PABLO LÓPEZ | A CORUÑA
El presidente del Colegio de Agentes de la Propiedad Inmobiliaria tiene claro que la nueva normativa sobre edificabilidad conllevará grandes perjuicios para los propietarios de los inmuebles y para los profesionales que trabajan en el sector de la venta de viviendas. Herminio Carballido invita a los vecinos afectados a presentar alegaciones y lamenta que estas directrices resulten especialmente nocivas en época de crisis.
-¿Cómo afectará la nueva normativa al mercado inmobiliario en la ciudad?
-Habrá un perjuicio a los propietarios de los edificios afectados. Los edificios no los van a tirar, pero, si se genera un solar nuevo, habrá que hacerlo según el plan actual. Si antes se podían hacer seis o siete plantas y ahora sólo tres, nos encontramos con que el valor del suelo ha bajado en un 50%. No afectará sólo a los vecinos de los pisos más altos, sino a todos. En caso de derribo, el suelo se divide por igual. A esto hay que añadir que nadie va a querer comprar un piso sabiendo que el edificio en el que se encuentra está fuera de ordenación.
-¿Son los promotores y agentes inmobiliarios contrarios a la medida?
-Sí, porque está claro que se pierde edificabilidad y que, por tanto, podrán ejecutarse menos viviendas. Si el mercado funciona de forma normal y se supera la crisis, se perderá dinero. Lo más barato es siempre construir en altura, Cuanta más altura más beneficios. El mayor perjuicio, sin embargo, será para los propietarios.
-Los pisos de los edificios afectados bajarán de precio de forma inmediata.
-Claro. Hay que tener en cuenta que no es lo mismo comprar una vivienda que podrán disfrutar los hijos y nietos del comprador, que adquirir otra que, a lo mejor, no es posible dejar en herencia. El paso del tiempo hará que los pisos fuera de ordenación bajen de precio en vez de subir. Esto supone la inexistencia de las plusvalías que buscan algunos compradores.
-¿Qué consecuencias habrá sobre las hipotecas y el registro notarial?
-Si no hay compraventas, no hay hipotecas y el registro no cambia, porque no hay cambios de propietarios. El mercado ya está tocado y, con esta normativa, mucho más.
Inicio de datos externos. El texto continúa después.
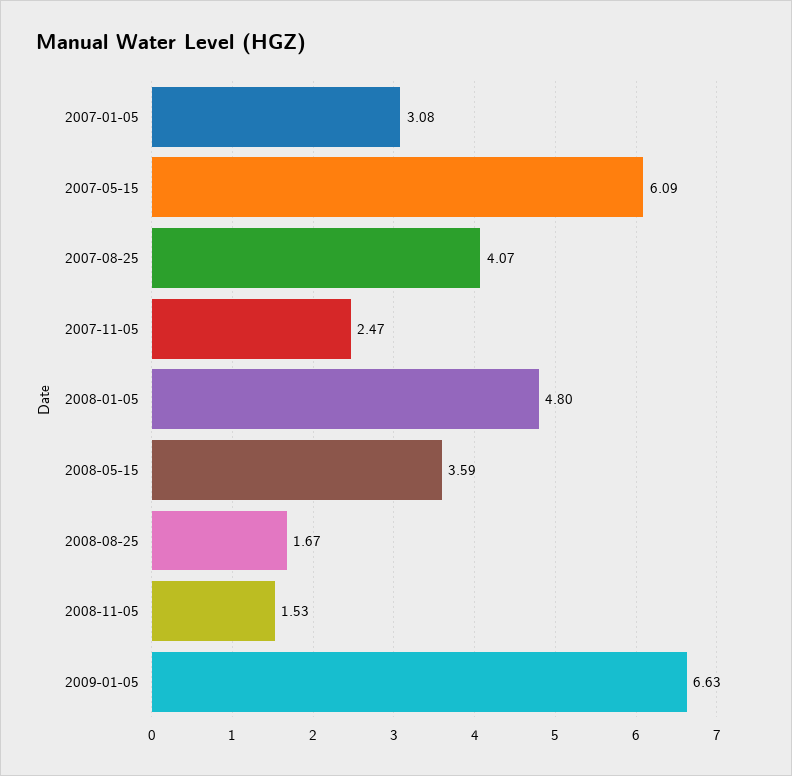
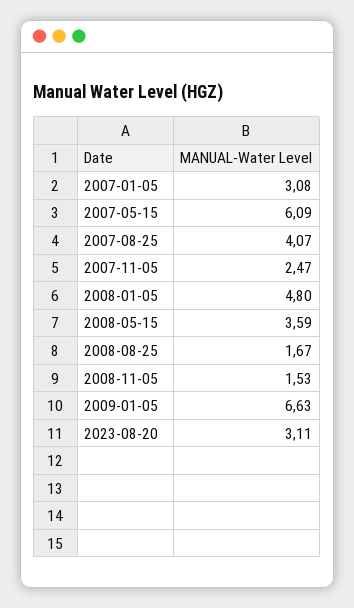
2023-08-20: none -> 3.11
Habrá aún menos movimiento inmobiliario.
-¿Considera usted que la normativa que establece el plan general es acertada o que conllevará más daños que beneficios?
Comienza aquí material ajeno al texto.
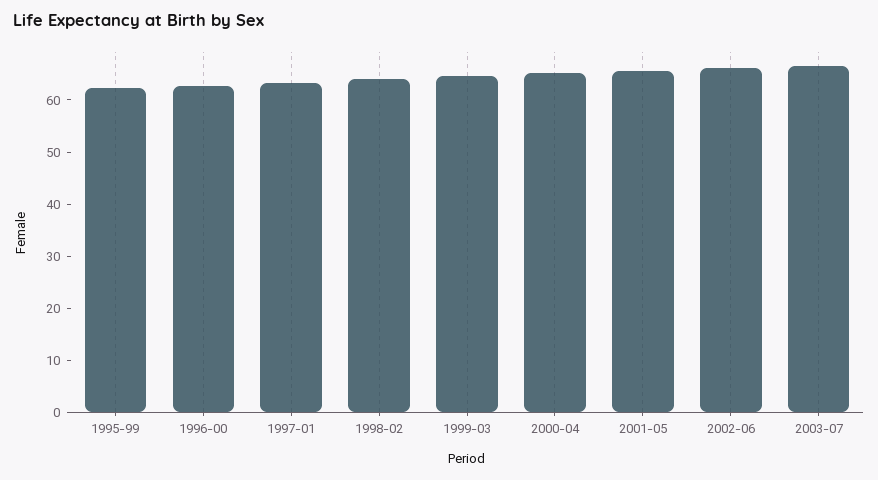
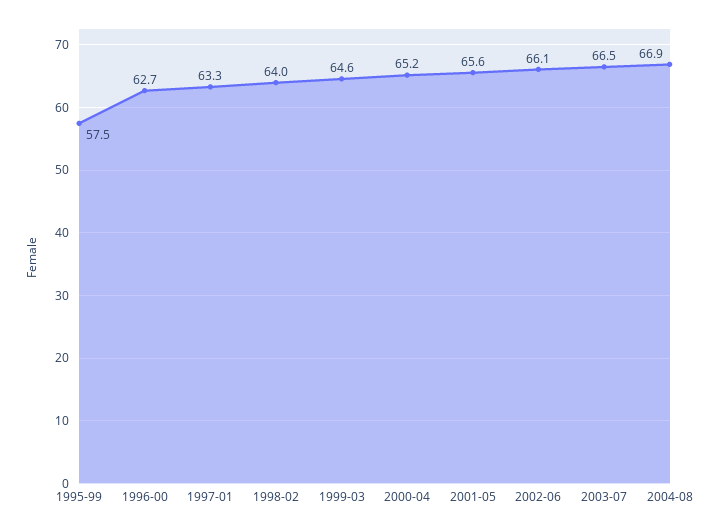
1995-99: 62 -> 57.5
2004-08: none -> 66.9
-La verdad es que yo no veo grandes beneficios. Lo único que veo son los perjuicios que causará a los propietarios y daños muy graves sobre el mercado inmobiliario. El Ayuntamiento, aunque no derribe ningún edificio, sólo tiene que esperar. No habrá indemnizaciones y los propietarios tendrán que aguantarse después de que sus pisos pierdan valor. La gente que quiera deshacerse de estos inmuebles, tendrá que venderlos tirados de precio. Yo soy partidario de que todos los afectados presenten alegaciones a la normativa y al plan general, porque es una situación injusta con la que tampoco se van a conseguir grandes beneficios para la ciudad.